GIVEN INFORMATION:

━━━━━━━━━━━━━━━━━━━━

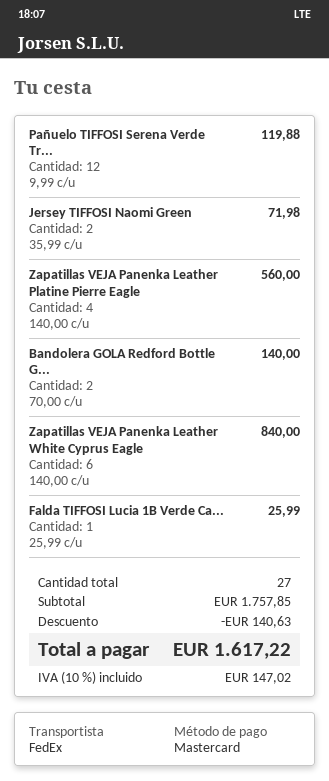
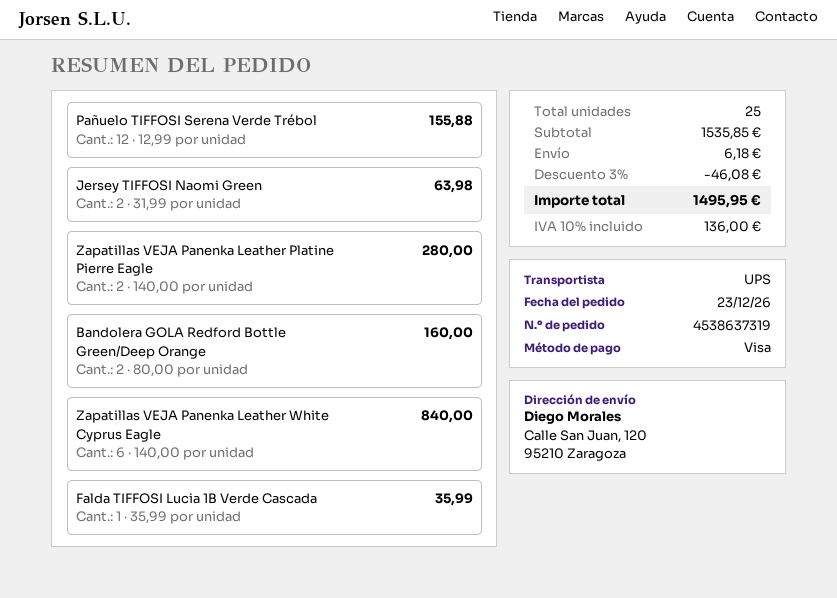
payment method: Mastercard -> Visa
shipping method: FedEx -> UPS
Pañuelo TIFFOSI Serena Verde Tr...: 12 x 9.99 = 119.88 -> 12 x 12.99 = 155.88
Jersey TIFFOSI Naomi Green: 2 x 35.99 = 71.98 -> 2 x 31.99 = 63.98
Zapatillas VEJA Panenka Leather Platine Pierre Eagle: 4 x 140.00 = 560.00 -> 2 x 140.00 = 280.00
Bandolera GOLA Redford Bottle G...: 2 x 70.00 = 140.00 -> 2 x 80.00 = 160.00
Falda TIFFOSI Lucia 1B Verde Ca...: 1 x 25.99 = 25.99 -> 1 x 35.99 = 35.99
total quantity: 27 -> 25
subtotal: 1757.85 -> 1535.85
discount: 140.63 -> 46.08
shipping: none -> 6.18
tax: 10% = 147.02 -> 10% = 136.00
total: 1617.22 -> 1495.95

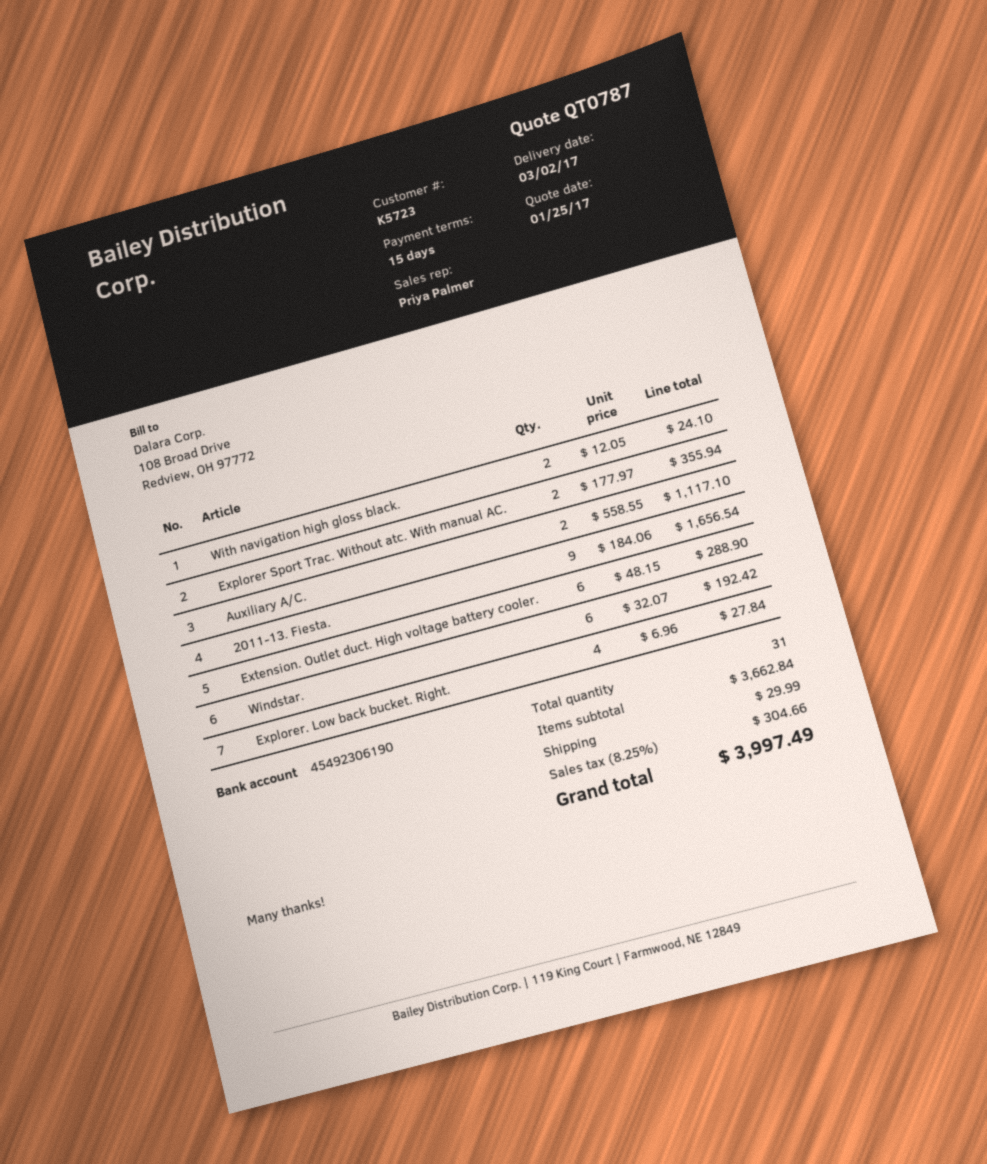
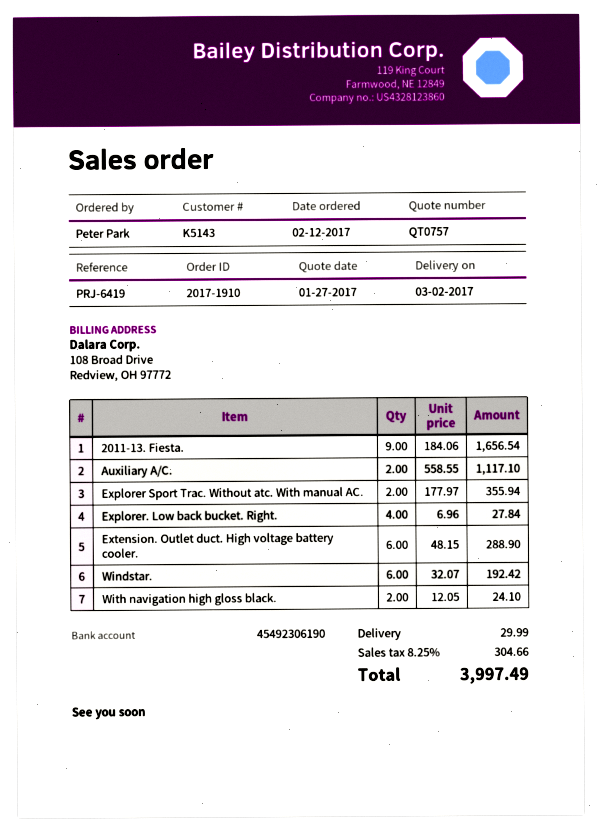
quote number: QT0787 -> QT0757
quote date: 2017-01-25 -> 2017-01-27
customer number: K5723 -> K5143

━━━━━━━━━━━━━━━━━━━━

INSTRUCTIONS FOR THE TASK: Above, find the line with "Jersey TIFFOSI Naomi"; copy it and every line down to the line with "quote number: QT0787 -> QT0757", exactly and both included, but no pictures.

SOLVED PROBLEM:
Jersey TIFFOSI Naomi Green: 2 x 35.99 = 71.98 -> 2 x 31.99 = 63.98
Zapatillas VEJA Panenka Leather Platine Pierre Eagle: 4 x 140.00 = 560.00 -> 2 x 140.00 = 280.00
Bandolera GOLA Redford Bottle G...: 2 x 70.00 = 140.00 -> 2 x 80.00 = 160.00
Falda TIFFOSI Lucia 1B Verde Ca...: 1 x 25.99 = 25.99 -> 1 x 35.99 = 35.99
total quantity: 27 -> 25
subtotal: 1757.85 -> 1535.85
discount: 140.63 -> 46.08
shipping: none -> 6.18
tax: 10% = 147.02 -> 10% = 136.00
total: 1617.22 -> 1495.95

quote number: QT0787 -> QT0757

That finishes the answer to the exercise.